Bosnian Cyrillic - Controversies and Polemic

Controversies and Polemic

The polemic about "ethnic affiliation" of Bosnian Cyrillic started in 1850s and is not settled yet. Without going into nuances and details, the polemic about attribution and affiliation of Bosnian Cyrillic texts seems to rest on further arguments:

  • Serbian scholars claim that it is just a variant of Serbian Cyrillic; actually, a minuscle, or Italic script devised at the court of Serbian king Dragutin. This general claim ranges from the contention that other nations had been using a form of Serbian script to the idea that all who wrote in Bosnian Cyrillic were ethnically Serb. According to them, all Bosnian Cyrillic texts belong to the corpus of Serbian literacy. Some consider that a strong argument in favour of the Serb side is the fact that there are a lot of mentions of Bosnian Cyrillic as 'Serbian letters' or 'Serbian characters' among Catholics (in Bosnia and Dubrovnik) and Muslims. The main Serbian authorities in the field are Jorjo Tadić, Vladimir Ćorović, Petar Kolendić, Petar Đorđić, Vera Jerković, Irena Grickat, Pavle Ivić and Aleksandar Mladenović.
  • The Croatian side is split. One school of paleography basically challenges the letters being Serbian. It claims that majority of the most important documents of Bosnian Cyrillic had been written either before any innovations devised at the Serbian royal court happened, or did not have any historical connection with it whatsoever- the Serbian claims on the origin of Bosnian Cyrillic are unfounded, and the script, since belonging to the Croatian cultural sphere should be called not Bosnian, but Croatian Cyrillic. Another school of Croatian philologists acknowledges that "Serbian connection", as exemplified in variants present at the Serbian court of king Dragutin, did influence Bosnian Cyrillic- but, they aver, it was just one strand, since scriptory innovations have been happening both before and after the mentioned one. First school insists that all Bosnian Cyrillic texts belong to the corpus of Croatian literacy, and the second school that all texts from Croatia and only a part from Bosnia and Herzegovina are to be placed into Croatian literary canon (they exclude ca. half of Bosnian Christian texts, but include all Franciscan and the majority of legal and commercial documents). Also, the second school generally uses the name Western Cyrillic instead of Croatian Cyrillic (or Bosnian Cyrillic, for that matter). Both schools mention that various sources, both Croatian and other European (German, Italian,..) call this script "Croatian letters" or "Croatian script". The main Croatian authorities in the field are Vatroslav Jagić, Mate Tentor, Ćiro Truhelka, Vladimir Vrana, Jaroslav Šidak, Herta Kuna, Tomislav Raukar, Eduard Hercigonja and Benedikta Zelić-Bučan.
  • Bosniak (Bosnian Muslim) scholars have always considered that the Bosnian Cyrillic is neither Croat nor Serb, but ethnically Bosnian and, subsequently, Bosniak, as the supposed ethnic successors of medieval Bosnia and the native Bosnian Church.

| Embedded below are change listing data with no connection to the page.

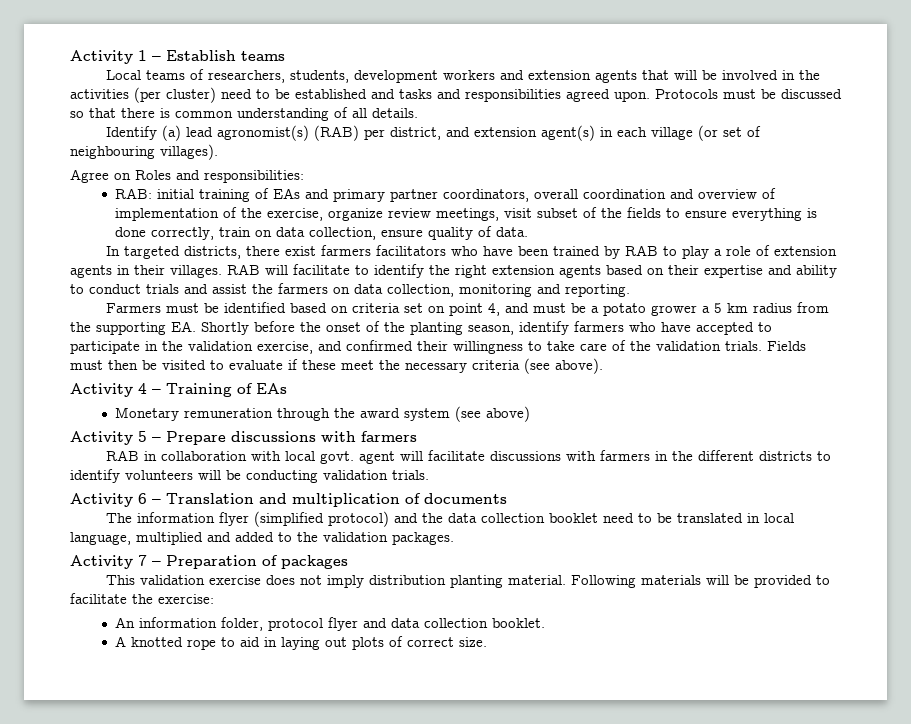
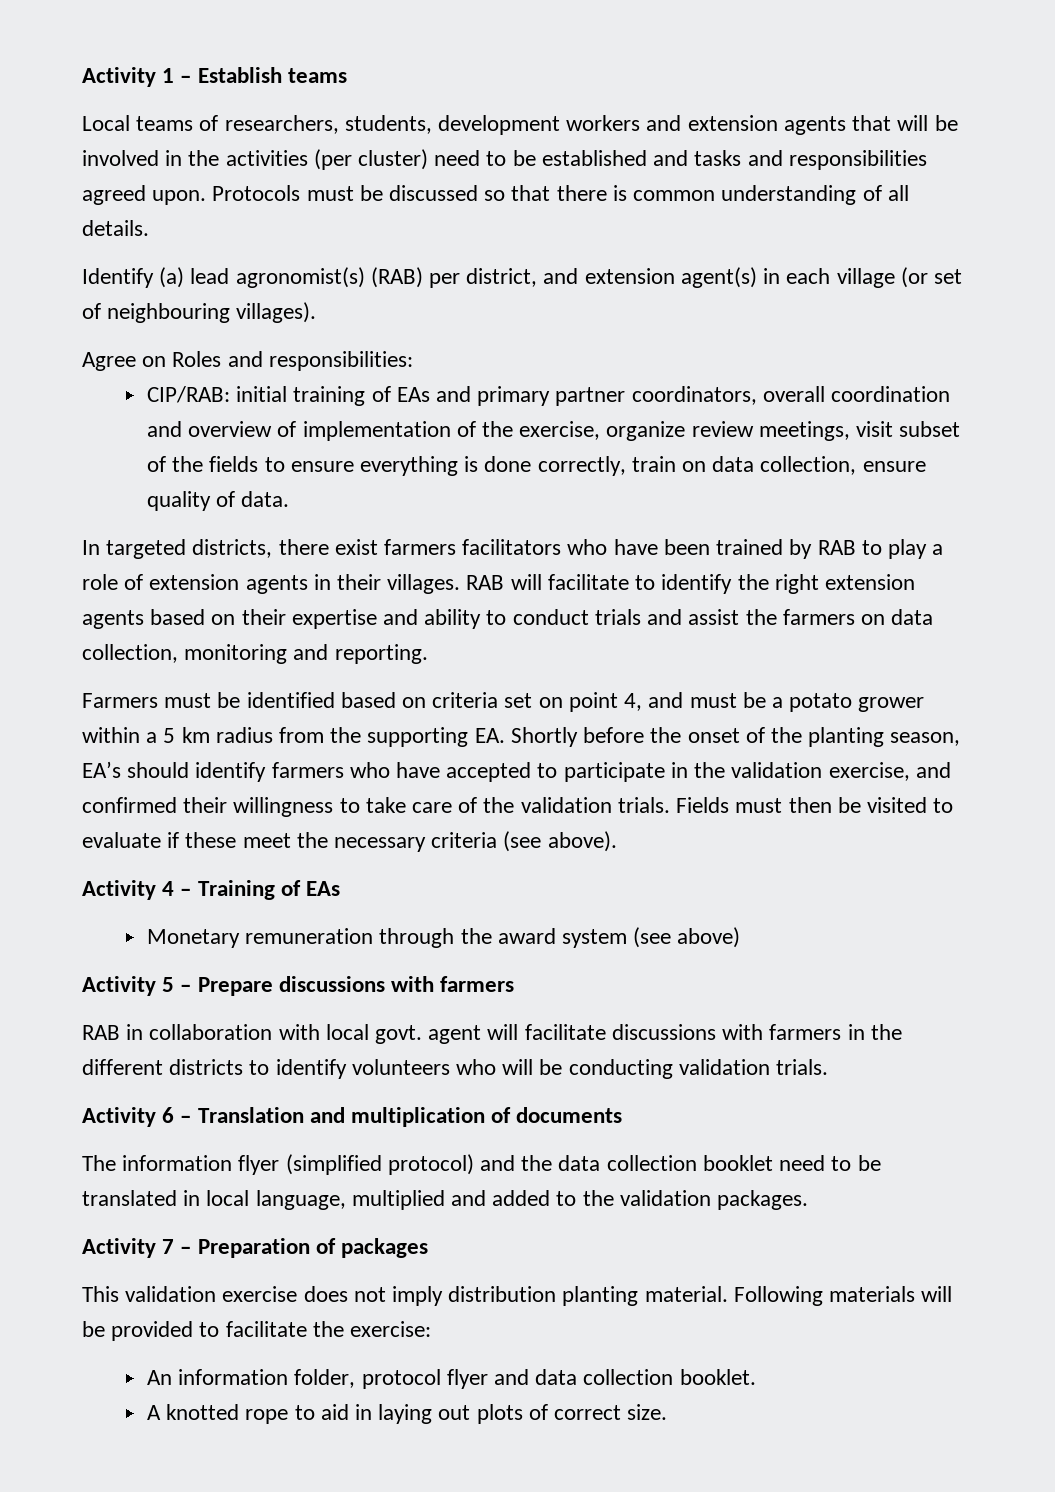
- RAB: initial training of EAs and primary partner coordinators, overall coordination and overview of implementation of the exercise, organize review meetings, visit subset of the fields to ensure everything is done correctly, train on data collection, ensure quality of data.
+ CIP/RAB: initial training of EAs and primary partner coordinators, overall coordination and overview of implementation of the exercise, organize review meetings, visit subset of the fields to ensure everything is done correctly, train on data collection, ensure quality of data.
- Farmers must be identified based on criteria set on point 4, and must be a potato grower a 5 km radius from the supporting EA. Shortly before the onset of the planting season, identify farmers who have accepted to participate in the validation exercise, and confirmed their willingness to take care of the validation trials.
+ Farmers must be identified based on criteria set on point 4, and must be a potato grower within a 5 km radius from the supporting EA. Shortly before the onset of the planting season, EA’s should identify farmers who have accepted to participate in the validation exercise, and confirmed their willingness to take care of the validation trials.
- RAB in collaboration with local govt. agent will facilitate discussions with farmers in the different districts to identify volunteers will be conducting validation trials.
+ RAB in collaboration with local govt. agent will facilitate discussions with farmers in the different districts to identify volunteers who will be conducting validation trials.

The irony of the contemporary status of Bosnian Cyrillic is as follows: scholars are still trying to prove that Bosnian Cyrillic is ethnically their own, while simultaneously relegating the corpus of Bosnian Cyrillic written texts to the periphery of national culture. This extinct form of Cyrillic is peripheral to Croatian paleography which focuses on Glagolitic and Latin script corpora while Bosniaks, although acknowledging Bosnian Cyrillic heritage, have been focusing efforts on investigating Bosnian vernacular literature in a modified Arabic script. The heated dispute on the nature and status of Bosnian Cyrillic is probably destined to remain confined to specialist academic circles.